Elle semble hésiter, puis me sourit en me caressant les cheveux, d’un air fragile.

- Mais elle… elle te draguait un peu, non ?

- Je n’en sais rien, peut-être… je lui réponds un peu agacé par son manque de confiance en moi. Et en vérité je m’en fiche complètement. Je te le répète : je ne faisais que discuter et pour moi en tout cas, c’était en tout bien tout honneur, sans arrière-pensées.

- Excuses moi… C’est juste… enfin je veux dire… je n’aime pas quand tu parles et que tu rigoles avec une autre femme. Ça me rappelle que moi je ne peux pas faire ça avec toi… pas en public du moins…

- Je comprends, et je ressens la même chose quand c’est toi qui en fait autant avec un de tes collègues masculins, tu sais. On appelle ça de la jalousie, Naty. Mais c’est pas grave hein ! C’est même mignon, je prends ça comme un compliment ! je lui réponds en souriant.
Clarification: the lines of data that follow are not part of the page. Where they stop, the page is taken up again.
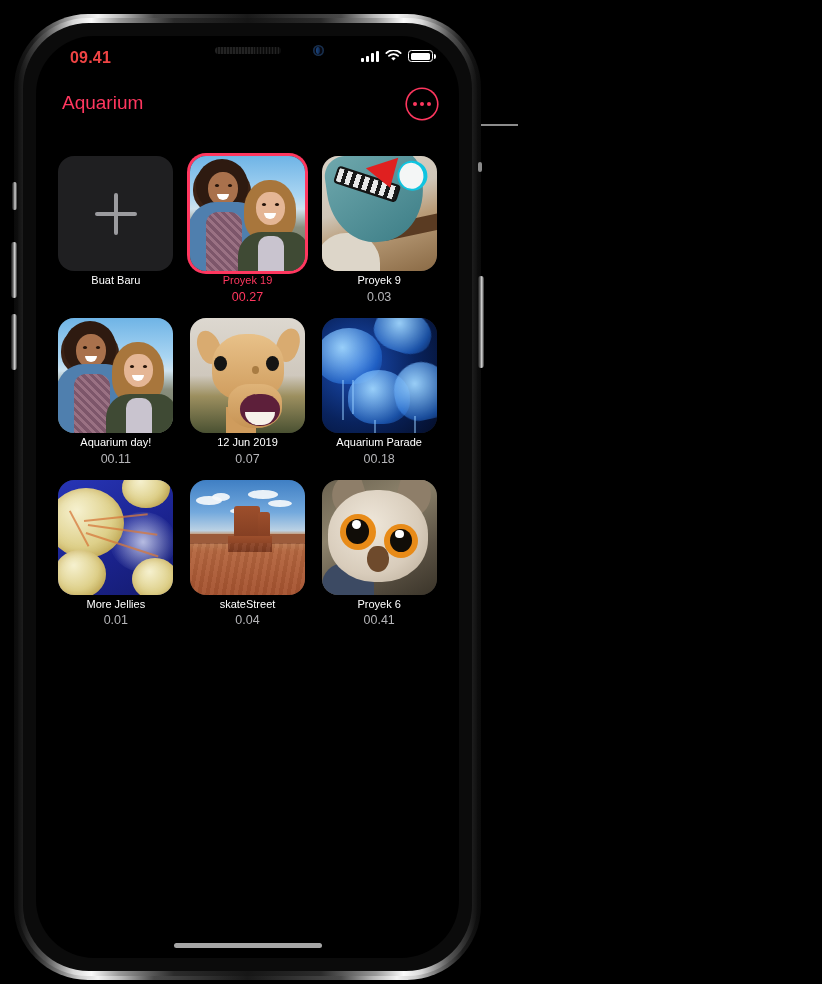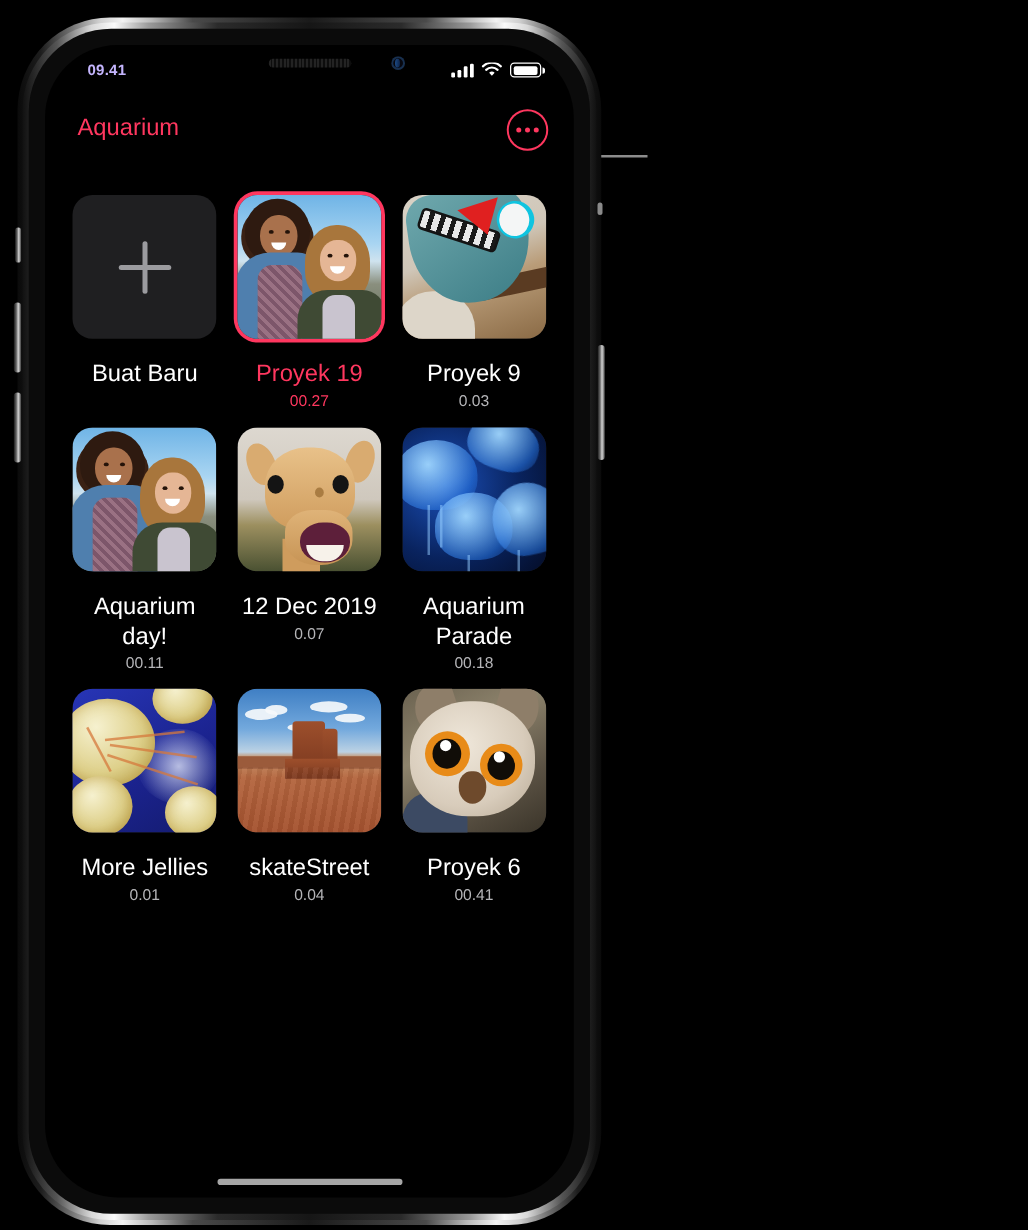--- a/index.html
+++ b/index.html
@@ -56,22 +56,22 @@
             background:repeating-linear-gradient(90deg,#232323 0 1.5px,#0d0d0d 1.5px 3px); }
   .camera{ position:absolute; right:20px; top:9px; width:11px; height:11px;
            border-radius:50%; background:#08080f;
            box-shadow:inset 0 0 0 1.6px #18304f; }
   .camera::after{ content:""; position:absolute; left:3.2px; top:1.6px;
            width:4.4px; height:7.6px; border-radius:50%;
            background:linear-gradient(90deg,#1d4b86,#0c2349); }
 
   
   .statusbar{ position:absolute; top:0; left:0; right:0; height:44px; z-index:20; }
-  .sb-time{ position:absolute; left:34px; top:13px; color:#c4b5fd;
-            font-size:12px; font-weight:700; letter-spacing:.2px; }
+  .sb-time{ position:absolute; left:34px; top:13px; color:#ef4444;
+            font-size:16px; font-weight:700; letter-spacing:.2px; }
   .sb-right{ position:absolute; right:26px; top:14px; display:flex;
              align-items:center; gap:6px; }
   .bars{ display:flex; align-items:flex-end; gap:2px; height:12px; }
   .bars i{ display:block; width:3px; background:#fff; border-radius:1px; }
   .bars i:nth-child(1){ height:4px; } .bars i:nth-child(2){ height:6.5px; }
   .bars i:nth-child(3){ height:9px; } .bars i:nth-child(4){ height:11.5px; }
   .batt{ position:relative; width:25px; height:12px; border:1.4px solid #fff;
          border-radius:3.4px; }
   .batt::after{ content:""; position:absolute; right:-3.6px; top:3.4px;
          width:2px; height:5px; border-radius:0 2px 2px 0; background:#fff; }
@@ -90,21 +90,21 @@
 
   
   .grid{ position:absolute; top:104px; left:0; right:0; bottom:0;
          padding:16px 22px 0 22px; display:grid;
          grid-template-columns:repeat(3,1fr); gap:14px 16px;
          align-content:start; }
   .cell{ display:flex; flex-direction:column; align-items:center; }
   .thumb{ position:relative; width:115px; height:115px; border-radius:16px;
           overflow:hidden; background:#1c1c1e; }
   .cell.selected .thumb{ box-shadow:0 0 0 3px #ff375f; }
-  .cell-title{ margin-top:17px; font-size:19px; color:#fff; text-align:center;
+  .cell-title{ margin-top:3px; font-size:11px; color:#fff; text-align:center;
                line-height:1.25; max-width:132px; }
   .cell-sub{ margin-top:2px; font-size:12.5px; color:#b5b5b8; }
   .cell.selected .cell-title, .cell.selected .cell-sub{ color:#ff375f; }
   .cell.newproj .thumb{ background:#1f1f21; display:flex;
                         align-items:center; justify-content:center; }
   .plus{ position:relative; width:42px; height:42px; }
   .plus::before,.plus::after{ content:""; position:absolute; background:#9b9b9f;
                               border-radius:2px; }
   .plus::before{ left:0; right:0; top:19px; height:4px; }
   .plus::after{ top:0; bottom:0; left:19px; width:4px; }
@@ -376,21 +376,21 @@
               <div class="c-neck"></div>
               <div class="c-head"></div>
               <div class="c-snout"></div>
               <div class="c-mouth"></div>
                 <div class="c-teeth"></div>
               <div class="c-eye l"></div>
                 <div class="c-eye r"></div>
               <div class="c-nostril"></div>
             </div>
           </div>
-          <div class="cell-title">12 Dec 2019</div>
+          <div class="cell-title">12 Jun 2019</div>
           <div class="cell-sub">0.07</div>
         </div>
 
         <div class="cell">
           <div class="thumb">
             <div class="art art-jelly">
               <div class="j-bell j1"></div>
               <div class="j-bell j2"></div>
               <div class="j-bell j3"></div>
               <div class="j-bell j4"></div>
Elle rougit et baisse les yeux.

- Qui dit « jalousie » dit forcément… commence-t-elle à me dire d’un air gêné, en froissant mon col de t-shirt entre ses doigts.

- … « sentiments » ? je tente pour finir sa phrase en suspens.

Elle rougit encore plus, relève la tête et plonge ses yeux dans les miens, comme si elle cherchait la réponse dans mon regard. Mon cœur chavire. Se pourrait-il qu’elle pense la même chose ?

Et soudain, sans prévenir, elle lâche mon regard et se retourne pour reprendre sa préparation, comme si de rien n’était, en me tournant de nouveau le dos.

- Si tu veux prendre ta douche, fais-le rapidement alors, parce que c’est bientôt prêt ! me lance-t-elle sur un ton enjoué.

Alors je décide de ne pas insister et de partir à la salle de bain, en ayant cependant la sensation qu’elle avait bien plus à me dire, et que le sujet est loin d’être clos.